The 25 advocacy groups that signed the shorter comment letter include: Americans for Financial Reform Education Fund, Climate Action California, Climate Reality Leader, Divest Washington, Earth Action, E3G, Friends of the Earth US, The Greenlining Institute, Green Party of Sacramento, Institute for Agriculture and Trade Policy, MARBE SA (Costa Rica), Micah Six Eight Mission, New York Communities for Change (NYCC), Oil & Gas Action Network, Revolving Door Project, Rise Economy (formerly California Reinvestment Coalition), The Phoenix Group, Positive Money US, Private Equity Stakeholder Project, Public Citizen, Sierra Club, Stand.earth, The Sunrise Project, Texas Campaign for the Environment, and 350 NYC.
QUOTES FROM ADVOCACY GROUPS
“A crucial part of FSOC’s mission is to address emerging threats to U.S. financial stability, and climate change clearly fits that bill,” said Alex Martin, Policy Director for Climate Finance at Americans for Financial Reform Education Fund. “If federal regulators monitor climate risks within the banking system only, they’ll be missing critical vulnerabilities and contributions in the nonbank system. A complete picture requires FSOC finalizing this update to its risk framework and reinstating a workable nonbank designation process.”
“For years, large financial institutions vital to our economy have avoided robust regulatory oversight, and, in the process, created risks that compromise the health of our financial system,” said Anne Perrault, finance policy counsel with Public Citizen’s Climate Program. “Large insurance companies, asset managers, and private equity firms, for example, have fueled climate-related financial risks through their financial relationships with the fossil fuel industry, and these risks now threaten financial stability. FSOC’s proposed guidance for designating nonbank financial companies for Federal Reserve oversight would provide a path to critically important — and overdue — supervision and regulation of these, and other, entities. This guidance and the analytic framework should be finalized as quickly as possible.”

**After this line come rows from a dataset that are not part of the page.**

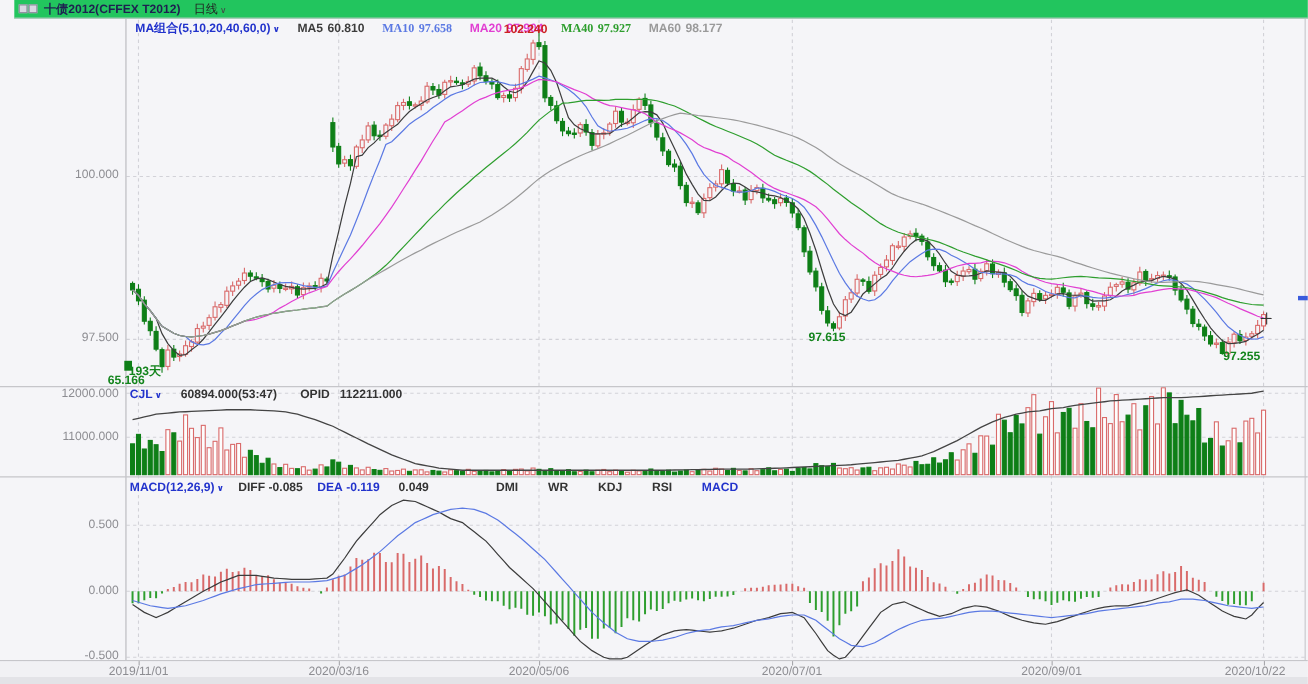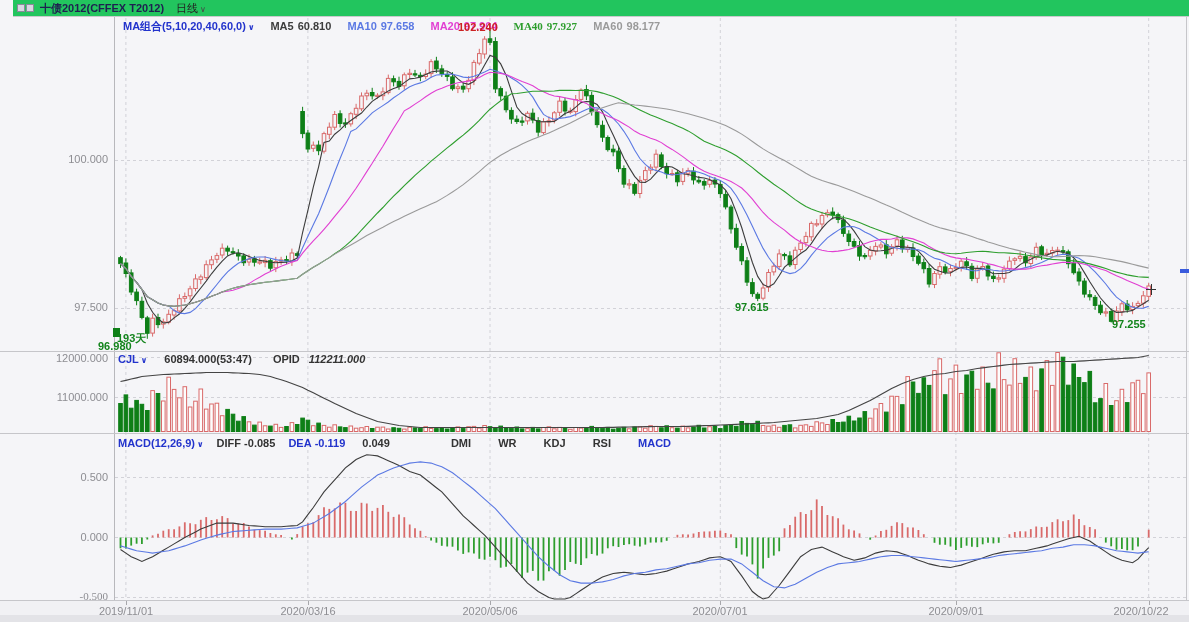--- a/index.html
+++ b/index.html
@@ -20,21 +20,21 @@
   .hdr{font-weight:bold;color:#333;}
   .blue{color:#2233cc;}
   .green{color:#2e9e2e;}
   .ma-item{margin-left:13px;font-weight:bold;}
   .ma-item .lbl{margin-right:4px;}
   .ann{font-weight:bold;}
   .ann.red{color:#cc2222;}
   .ann.green{color:#13841c;}
   .macd-tabs{margin-left:58px;}
   .tab{margin-right:24px;font-weight:bold;cursor:pointer;}
-  .gap14{margin-left:14px;} .gap18{margin-left:18px;} .gap6{margin-left:6px;font-style:italic;} .gap10{margin-left:10px;}
+  .gap14{margin-left:14px;} .gap18{margin-left:18px;} .gap6{margin-left:6px;} .gap10{margin-left:10px;}
   .xband{position:absolute;top:600px;left:0;width:1189px;height:22px;z-index:2;
          background:linear-gradient(#f1f1f4 0,#f1f1f4 14px,#e3e3e7 14px,#e3e3e7 22px);
          border-top:1px solid #c6c6ca;box-sizing:border-box;}
   .xlab{position:absolute;top:4px;color:#8d8d92;transform:translateX(-50%);}
   .xtick{position:absolute;top:0;width:1px;height:4px;background:#a7a7ab;}
   .marker-sq{position:absolute;width:7px;height:9px;background:#0e7f17;z-index:2;}
 </style>
 </head>
 <body>
 
@@ -854,33 +854,33 @@
       </g>
       <g>
         <line x1="1146" y1="289.5" x2="1156" y2="289.5" stroke="#333" stroke-width="1"></line>
         <line x1="1151.5" y1="284" x2="1151.5" y2="295" stroke="#333" stroke-width="1"></line>
       </g>
     </svg>
 
   <div class="ov" style="left:123px;top:20px;">
     <span class="hdr blue"><span>MA组合(5,10,20,40,60,0)</span><span class="chev blue">∨</span></span>
     <span class="ma-item" style="color: rgb(60, 60, 60);"><span class="lbl">MA5</span><span>60.810</span></span>
-    <span class="ma-item" style="color: rgb(91, 121, 227);"><span class="lbl">MA10</span><span>97.658</span></span>
+    <span class="ma-item" style="color: rgb(91, 121, 227); font-family: Liberation Serif, serif;"><span class="lbl">MA10</span><span>97.658</span></span>
     <span class="ma-item" style="color: rgb(225, 63, 210);"><span class="lbl">MA20</span><span>97.904</span></span>
     <span class="ma-item" style="color: rgb(46, 158, 46); font-family: Liberation Serif, serif;"><span class="lbl">MA40</span><span>97.927</span></span>
     <span class="ma-item" style="color: rgb(154, 154, 154);"><span class="lbl">MA60</span><span>98.177</span></span>
   </div>
 
   <div class="ov ylab" style="top:153px;">100.000</div>
   <div class="ov ylab" style="top:301px;">97.500</div>
 
   <div class="ov ann red" style="left:458px;top:21px;">102.240</div>
   <div class="marker-sq" style="left:113px;top:328px;"></div>
   <div class="ov ann green" style="left:117px;top:332px;">193天</div>
-  <div class="ov ann green" style="left:98px;top:340px;">96.980</div>
+  <div class="ov ann green" style="left:98px;top:340px;">65.166</div>
   <div class="ov ann green" style="left:735px;top:301px;">97.615</div>
   <div class="ov ann green" style="left:1112px;top:318px;">97.255</div>
 
   <div class="ov" style="left:118px;top:353px;">
     <span class="hdr blue"><span>CJL</span><span class="chev blue">∨</span></span>
     <span class="hdr gap14">60894.000(53:47)</span>
     <span class="hdr gap18">OPID</span>
     <span class="hdr gap6">112211.000</span>
   </div>
   <div class="ov ylab" style="top:352px;">12000.000</div>
@@ -896,21 +896,21 @@
     <span class="macd-tabs">
       <span class="tab" style="color: rgb(51, 51, 51);">DMI</span>
       <span class="tab" style="color: rgb(51, 51, 51);">WR</span>
       <span class="tab" style="color: rgb(51, 51, 51);">KDJ</span>
       <span class="tab" style="color: rgb(51, 51, 51);">RSI</span>
       <span class="tab" style="color: rgb(34, 51, 204);">MACD</span>
     </span>
   </div>
   <div class="ov ylab" style="top:471px;">0.500</div>
   <div class="ov ylab" style="top:531px;">0.000</div>
-  <div class="ov ylab" style="top:590px;font-family:Liberation Serif, serif;">-0.500</div>
+  <div class="ov ylab" style="top:590px;">-0.500</div>
 
   <div class="xband" id="xband">
       <div class="xtick" style="left: 126px;"></div>
       <div class="xlab" style="left: 126px;">2019/11/01</div>
       <div class="xtick" style="left: 308px;"></div>
       <div class="xlab" style="left: 308px;">2020/03/16</div>
       <div class="xtick" style="left: 490px;"></div>
       <div class="xlab" style="left: 490px;">2020/05/06</div>
       <div class="xtick" style="left: 720px;"></div>
       <div class="xlab" style="left: 720px;">2020/07/01</div>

“These proposed changes empower FSOC to act on its Congressionally-mandated objective to protect the financial system from new types of emerging financial stability risks — climate change key among them,” said Jessye Waxman, Senior Campaign Strategist at Sierra Club. “Given the long-term, irreversible, and non-linear impacts of the climate crisis, FSOC must quickly pass this proposed guidance and then move swiftly to regulate the financial institutions, including nonbanks, most responsible for driving these risks.”
“Insurance companies are insuring a fiery future while leaving vulnerable communities high and dry,” said Eren Can Ileri, financial regulation campaigner with the Sunrise Project. “They’re all about ‘coverage’ until it’s time to pay for the mess they helped create. If they won’t take climate action voluntarily, it’s time to regulate them.”